By: Melanie Huynh
Currently, interest paid by a Canco to a controlled foreign affiliate (CFA) could be subject to the thin capitalization rule in 18(4). This may result in a denial of some or all of Canco’s interest expense, while the interest income earned by the CFA is taxed in Canada as FAPI, giving rise to double taxation.
Under the March 2012 budget proposal, Canco’s interest deduction is not denied, but only to the extent that the FAPI, net of related deduction under 91(4), is included in Canco’s income. Although the proposal is welcome, further fine tuning is needed to properly address the double taxation issue.

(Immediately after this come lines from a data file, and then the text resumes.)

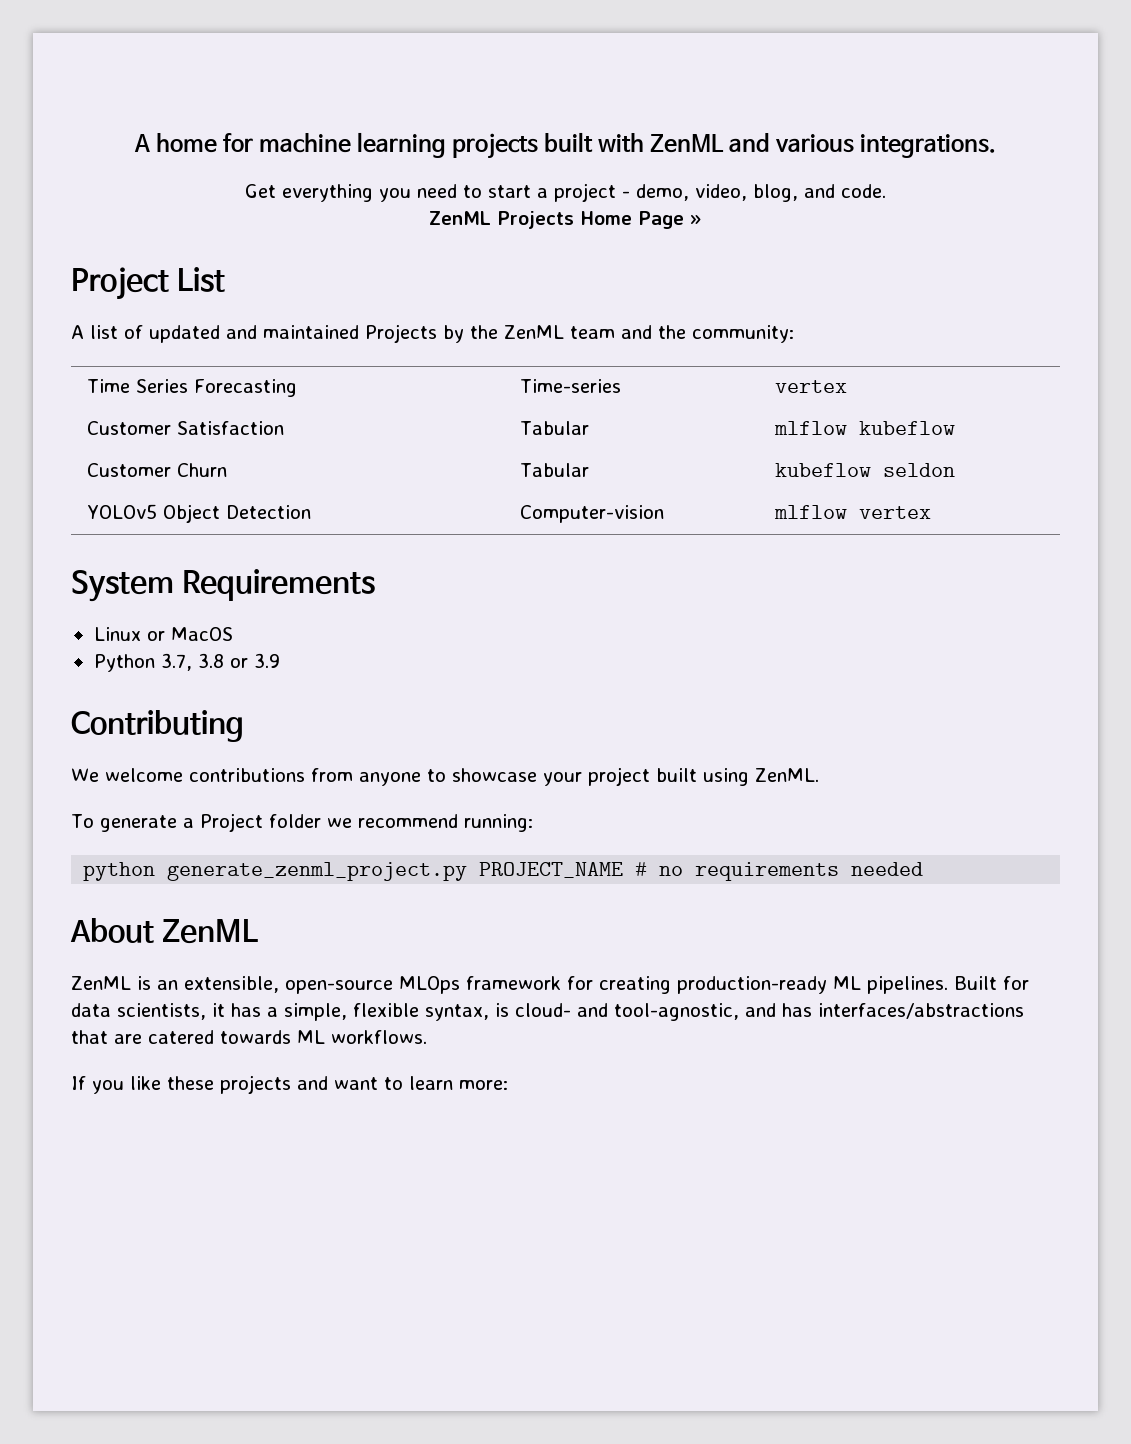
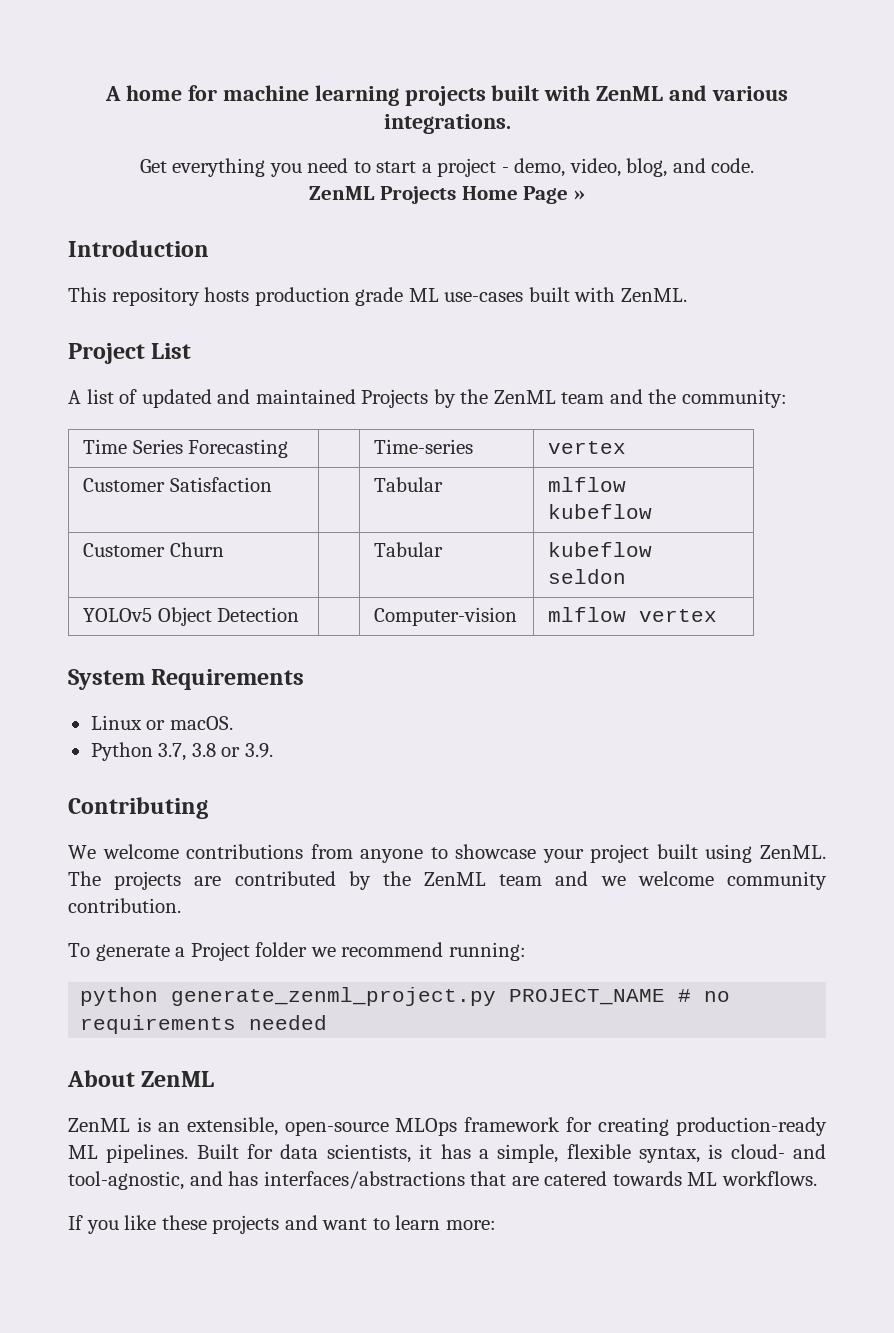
(702, 220) none -> [68,240,209,257] [68,287,687,306] // Introduction // This repository hosts production grade ML use-cases built with ZenML.
[170,627,233,641] MacOS -> [169,716,233,730] macOS.
[253,653,280,668] 3.9 -> [244,743,273,758] 3.9.
(819, 775) none -> [68,871,827,890] [68,898,181,913] The projects are contributed by the ZenML team and we welcome community contribution.

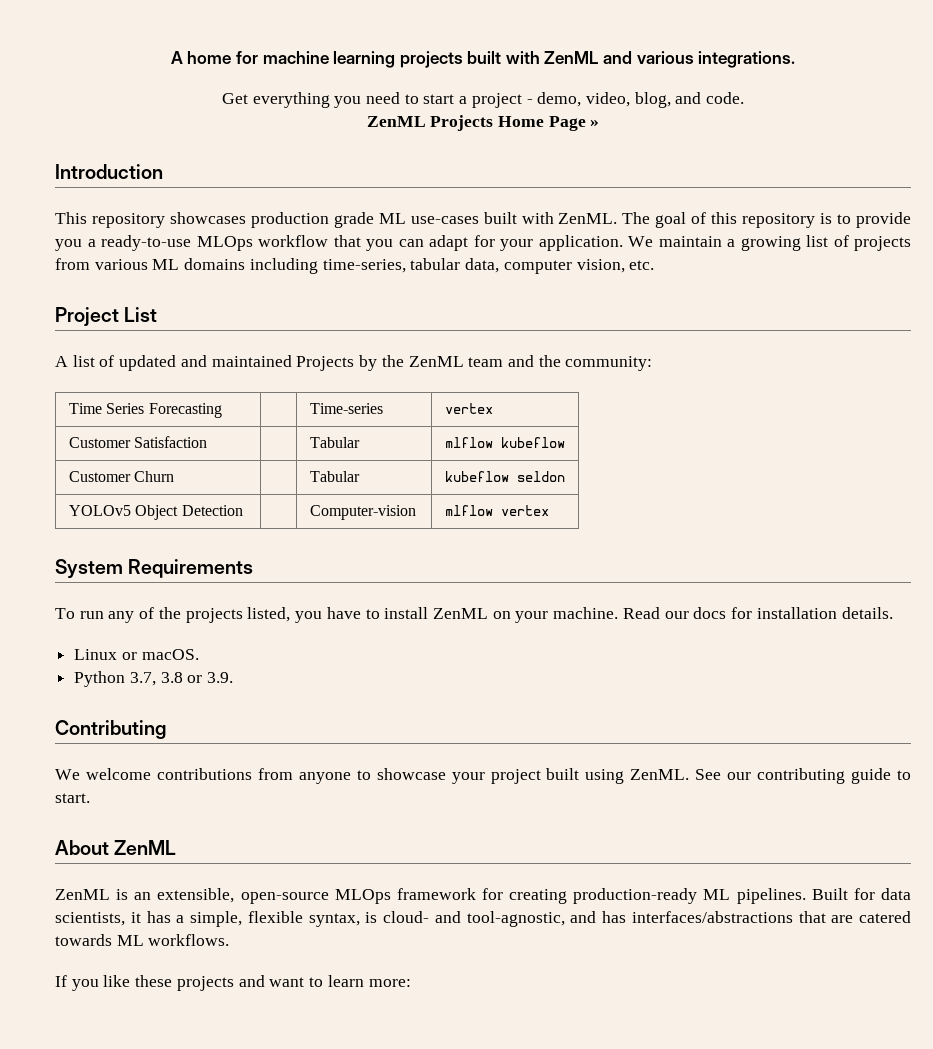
[204,287,250,302] hosts -> [169,212,246,224] showcases
(687, 295) none -> [622,212,912,228] [55,235,911,251] [55,258,655,274] The goal of this repository is to provide you a ready-to-use MLOps workflow that you can adapt for your application. We maintain a growing list of projects from various ML domains including time-series, tabular data, computer vision, etc.
(305, 679) none -> [55,607,893,623] // To run any of the projects listed, you have to install ZenML on your machine. Read our docs for installation details.
[68,871,827,890] [68,898,181,913] [68,942,526,961] [80,987,731,1006] [80,1015,328,1034] The projects are contributed by the ZenML team and we welcome community contribution. // To generate a Project folder we recommend running: // python generate_zenml_project.py PROJECT_NAME # no requirements needed -> [695,768,911,784] [55,793,90,803] See our contributing guide to start.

For example, under the proposal the net FAPI must be included in the income of the same Canco that has the interest expense. This means the rule will only give the intended result if loans are made to the lowest tier Canco. To illustrate, assume Canco1 owns Canco2 which owns CFA, and CFA makes an interest bearing loan to Canco1. Because CFA’s FAPI is included in Canco2’s income and not Canco1, the proposal will not apply to Canco1 which will continue to be subject to the denial rule in 18(4). Presumably such a result is unintended.
Another concern with the budget proposal is that it does not provide relief for taxes paid (including any Canadian withholding tax) in respect of the FAPI. In the above example, assume the loan is made to Canco2 and say there is a 25% Canadian withholding tax paid and no further tax in CFA’s home country. Under this scenario Canco2’s FAPI will be completely offset by a 91(4) deduction. The proposal does not assist Canco2, however, because its net FAPI inclusion is nil. Canco2’s interest expense remains fully subject to the denial rule in 18(4). This is an unfair result considering that if the CFA were a Canadian company there would be no tax leakage for the group.
Given the above concerns, if Canco1 in the example is a public company it may be beneficial to make the loan from CFA to Canco1. This is the current practice for most taxpayers anyway because, as a public company, the loan is unlikely to be caught by the rule in 18(4).
I am sure there are other tricks and traps with this proposal as we work through the rule – want to share yours?